* **EXERCISE DETAILS**
Take each line of the entries below that contains "Version" and copy it.

* **ENTRIES SUPPLIED**
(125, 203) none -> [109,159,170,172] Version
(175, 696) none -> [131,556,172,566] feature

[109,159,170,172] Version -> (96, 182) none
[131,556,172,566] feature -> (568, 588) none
---
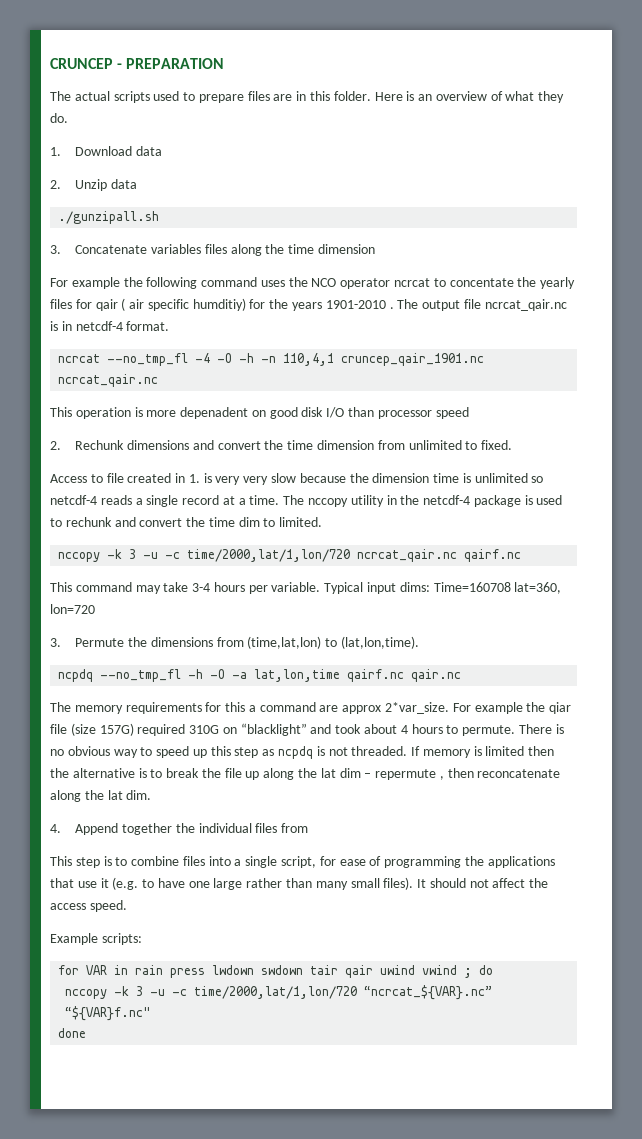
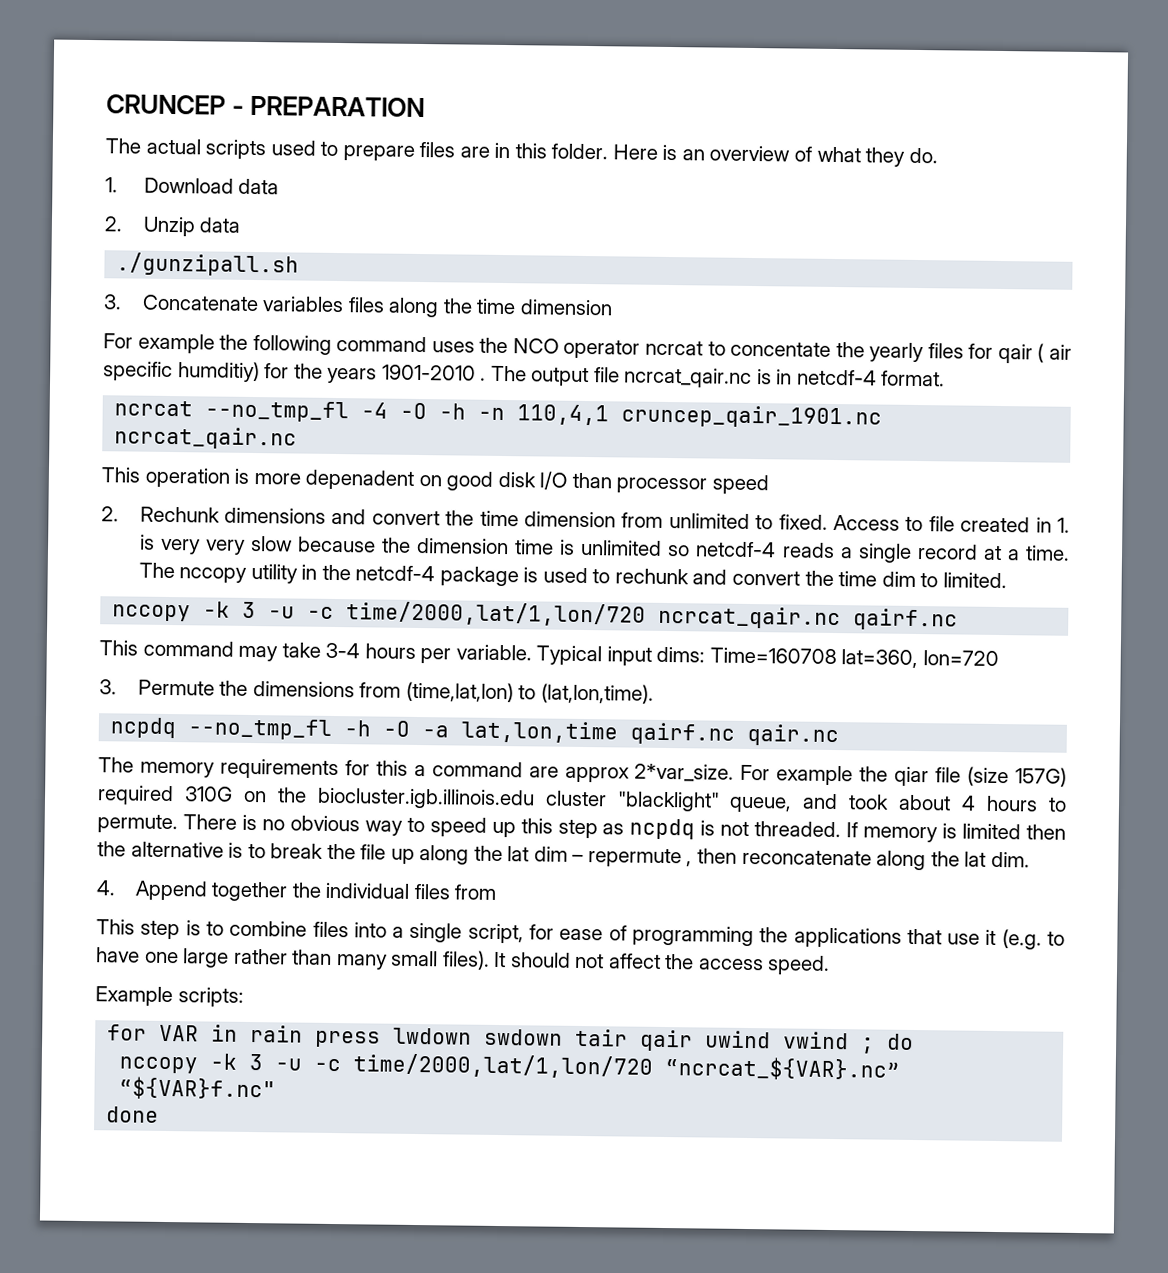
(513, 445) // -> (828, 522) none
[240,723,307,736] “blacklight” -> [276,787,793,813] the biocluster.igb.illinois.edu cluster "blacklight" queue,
--
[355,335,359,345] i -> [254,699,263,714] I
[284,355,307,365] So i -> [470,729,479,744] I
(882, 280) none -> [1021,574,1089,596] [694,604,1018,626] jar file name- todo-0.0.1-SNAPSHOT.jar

* **RESULT FOR THIS TASK**
(125, 203) none -> [109,159,170,172] Version
[109,159,170,172] Version -> (96, 182) none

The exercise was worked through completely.